Provided records below:
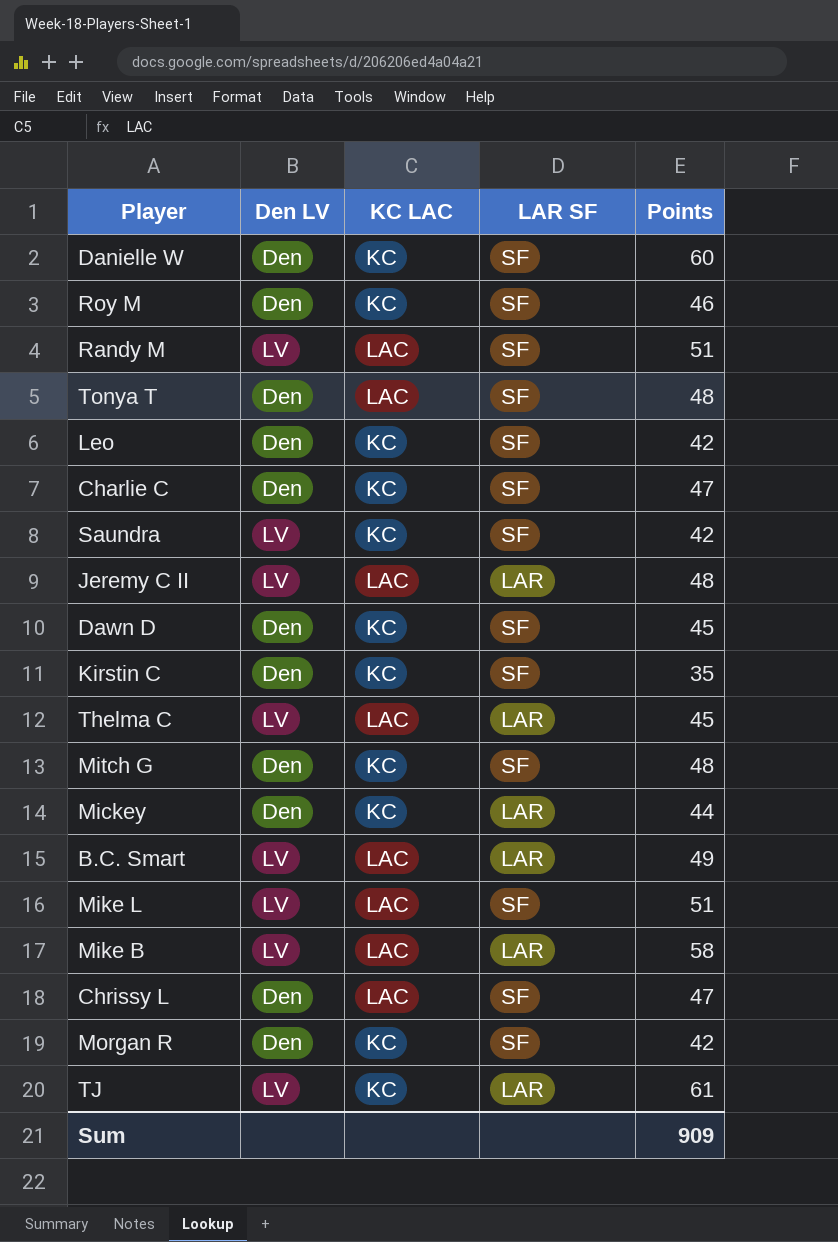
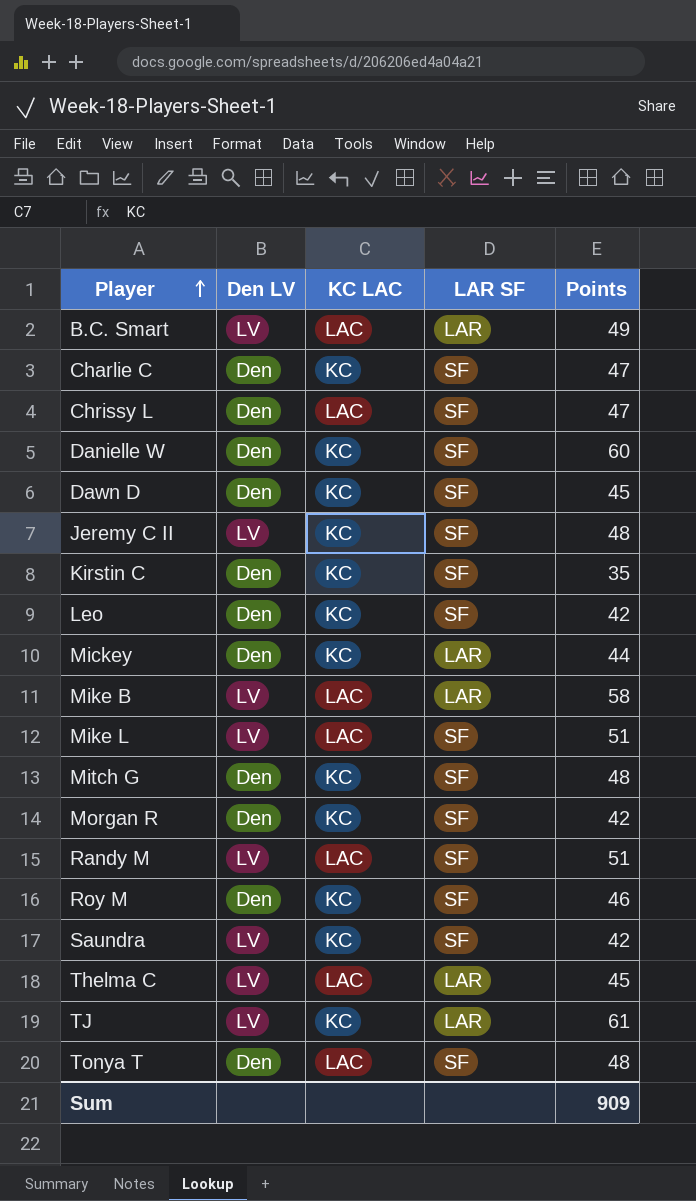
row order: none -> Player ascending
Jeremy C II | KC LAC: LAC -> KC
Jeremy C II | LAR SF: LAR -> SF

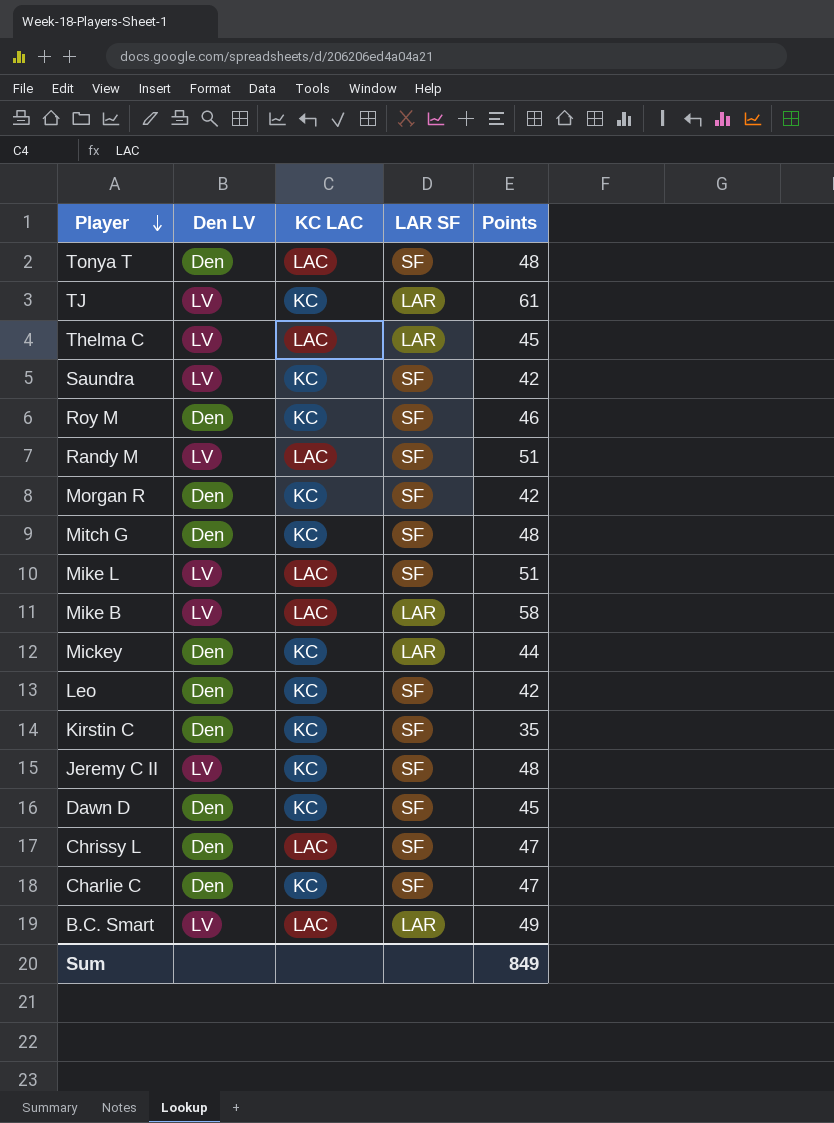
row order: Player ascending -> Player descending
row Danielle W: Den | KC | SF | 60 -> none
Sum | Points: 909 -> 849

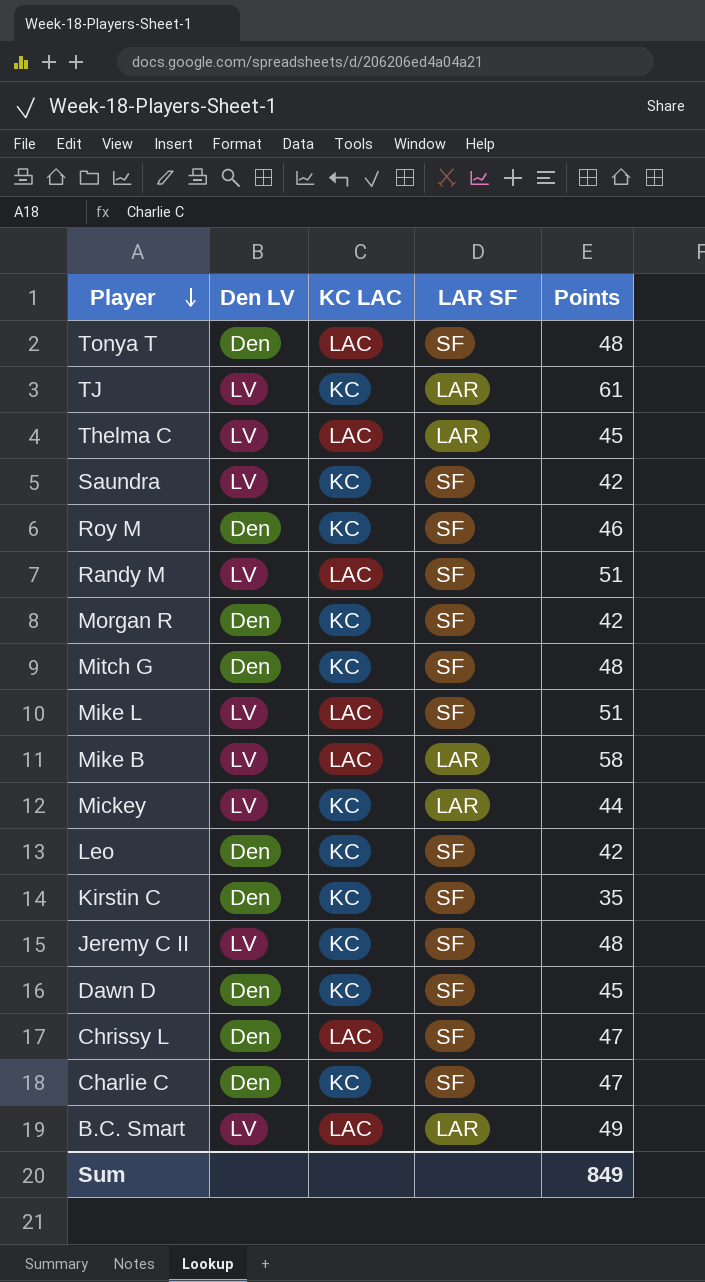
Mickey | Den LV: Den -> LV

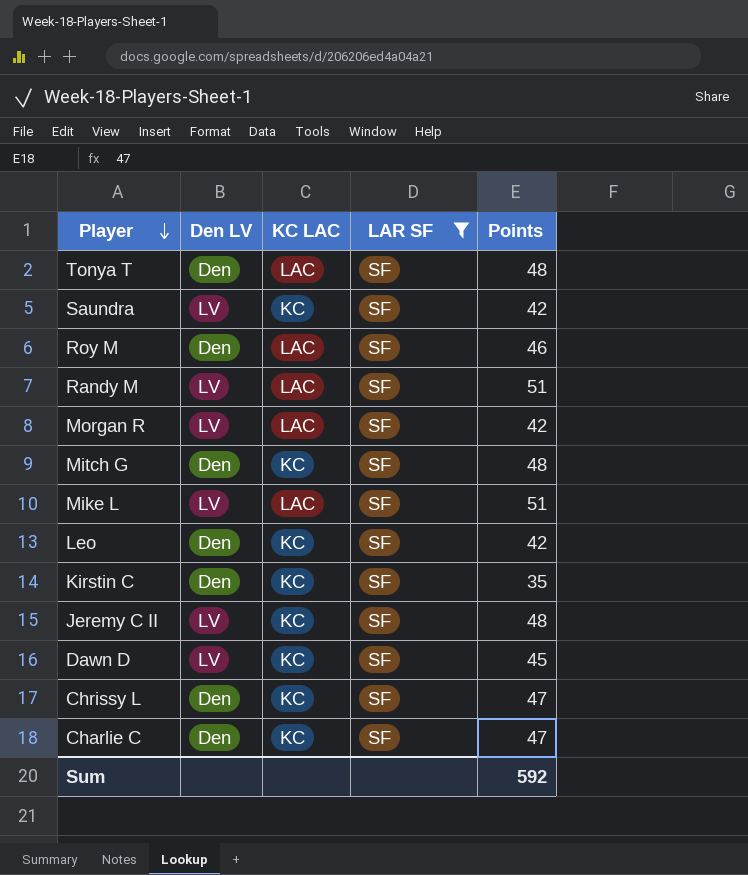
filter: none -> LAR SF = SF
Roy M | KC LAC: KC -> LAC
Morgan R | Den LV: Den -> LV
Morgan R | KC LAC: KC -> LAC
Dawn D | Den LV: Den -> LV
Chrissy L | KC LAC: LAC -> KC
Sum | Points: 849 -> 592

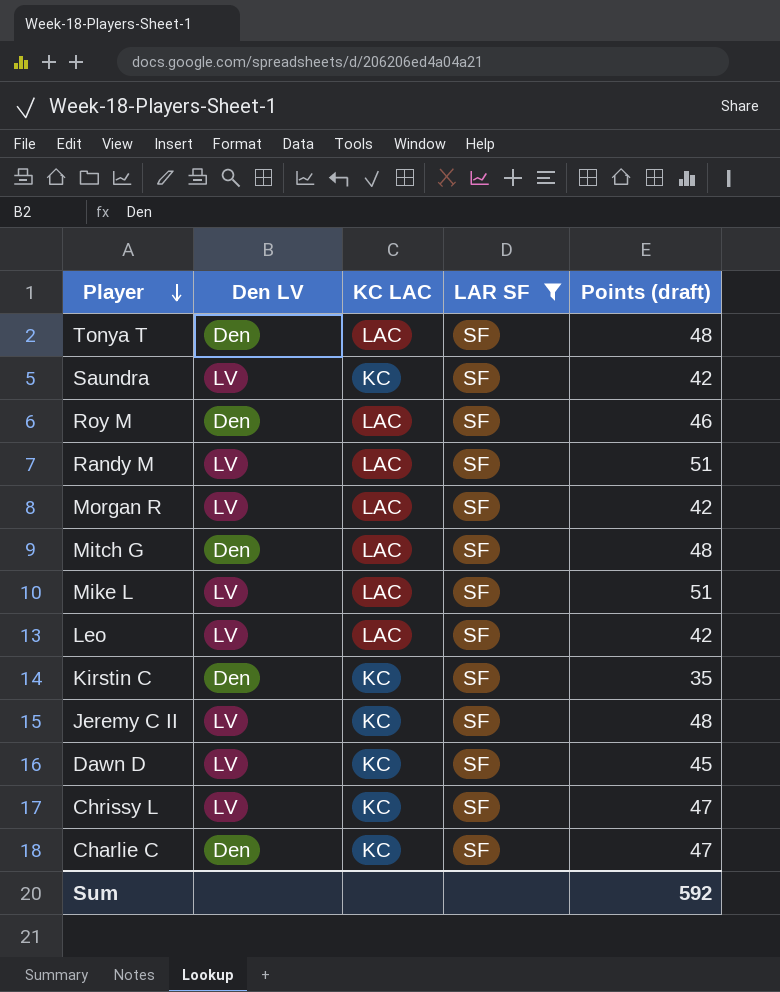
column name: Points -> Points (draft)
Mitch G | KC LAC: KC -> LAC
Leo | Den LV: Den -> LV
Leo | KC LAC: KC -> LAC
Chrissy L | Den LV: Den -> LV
End of Provided records.
Provided records below:
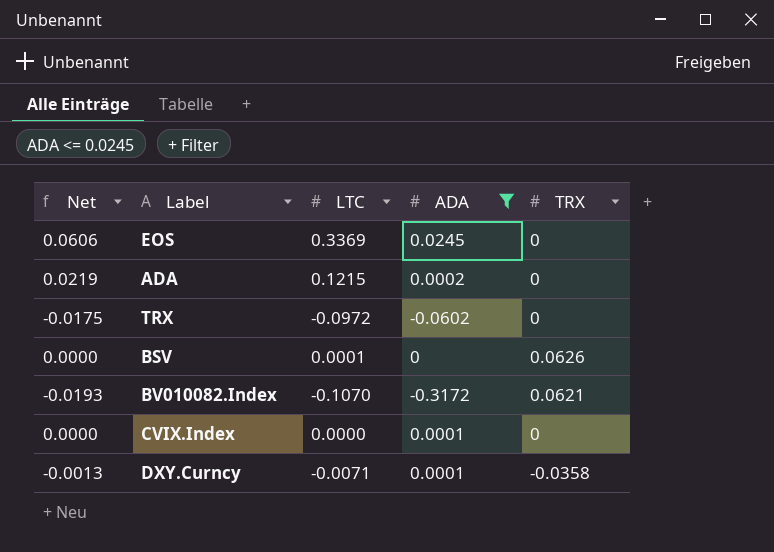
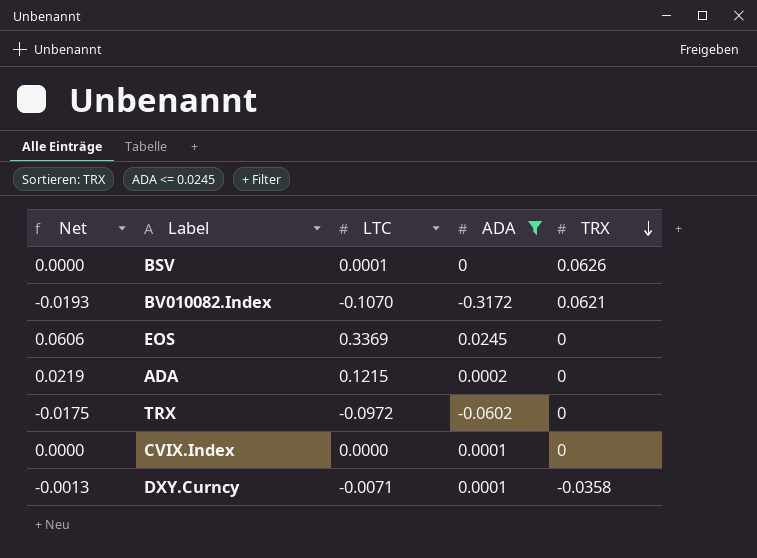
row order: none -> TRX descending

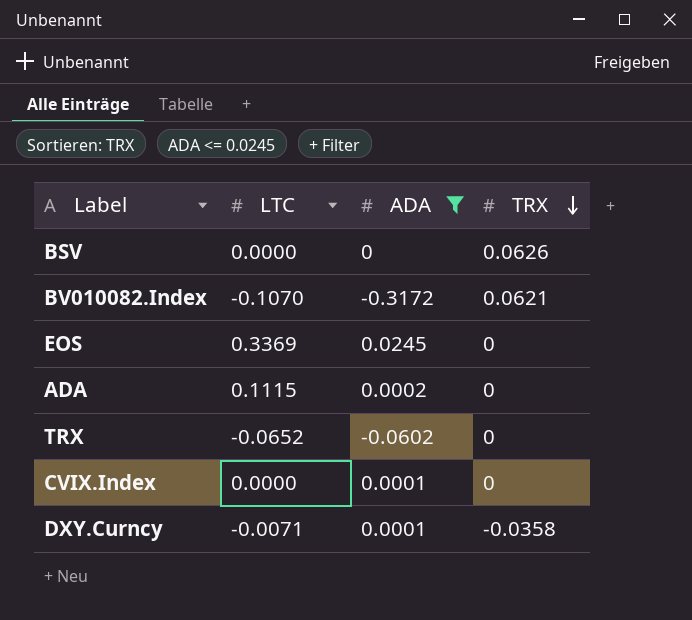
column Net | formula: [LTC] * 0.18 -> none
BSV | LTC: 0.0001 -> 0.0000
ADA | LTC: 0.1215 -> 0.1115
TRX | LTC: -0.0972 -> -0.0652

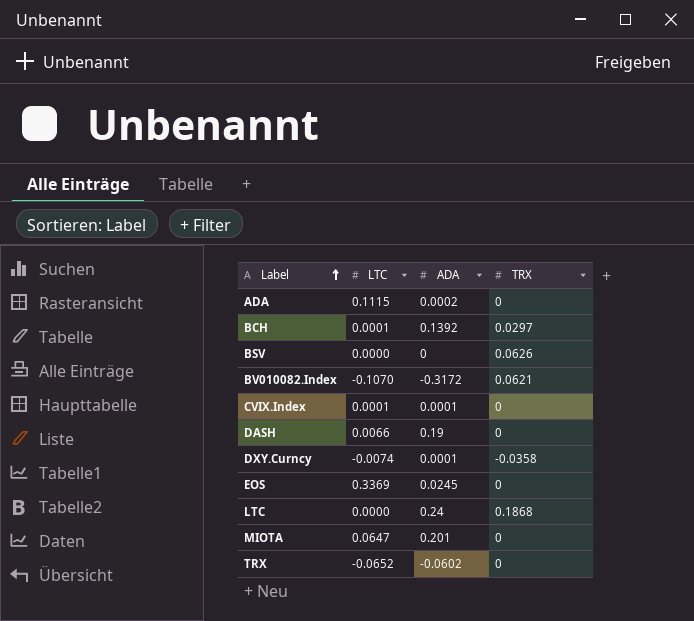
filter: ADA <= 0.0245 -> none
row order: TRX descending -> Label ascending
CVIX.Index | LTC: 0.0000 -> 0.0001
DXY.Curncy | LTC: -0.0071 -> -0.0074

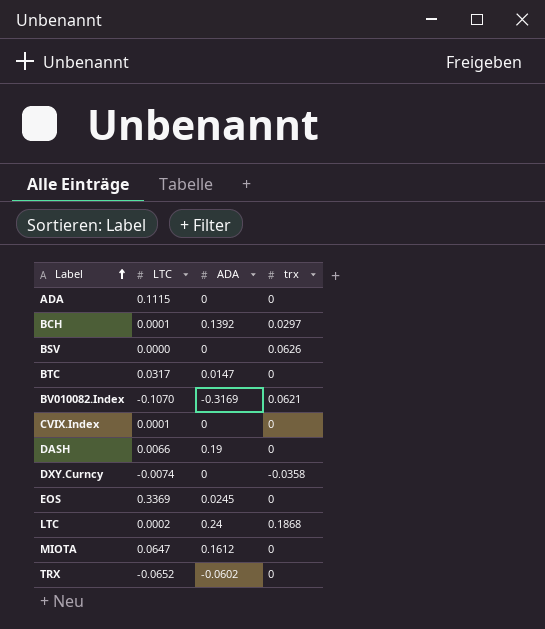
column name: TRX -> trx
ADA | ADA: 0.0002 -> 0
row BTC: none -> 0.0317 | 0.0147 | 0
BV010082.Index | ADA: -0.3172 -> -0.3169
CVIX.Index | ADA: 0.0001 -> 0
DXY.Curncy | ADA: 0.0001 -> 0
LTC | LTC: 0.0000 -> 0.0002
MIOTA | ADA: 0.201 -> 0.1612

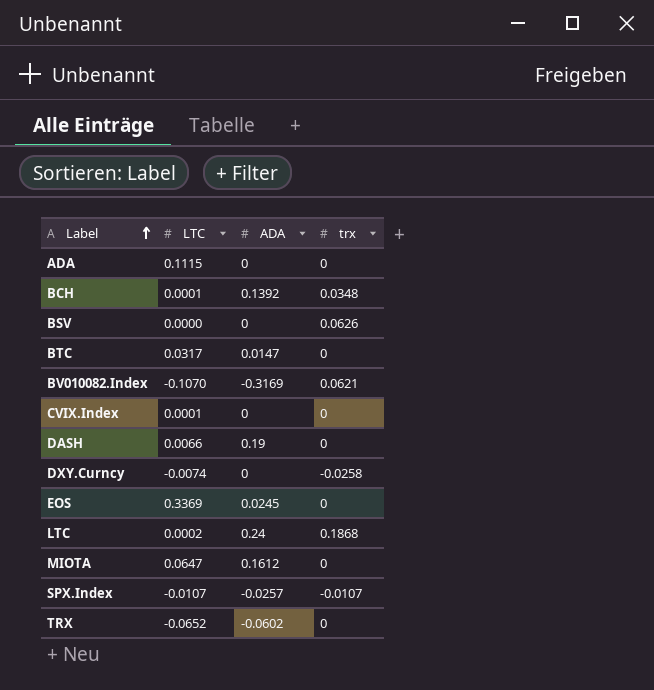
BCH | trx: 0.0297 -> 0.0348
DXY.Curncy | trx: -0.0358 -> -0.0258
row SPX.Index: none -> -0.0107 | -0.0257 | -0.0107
End of Provided records.
* [What to do]
In the listing above, find the line with "Mitch G | KC LAC: KC -> LAC" and the line with "Chrissy L | Den LV: Den -> LV", then reproduce both and every line between them exactly.

* [Exercise solution]
Mitch G | KC LAC: KC -> LAC
Leo | Den LV: Den -> LV
Leo | KC LAC: KC -> LAC
Chrissy L | Den LV: Den -> LV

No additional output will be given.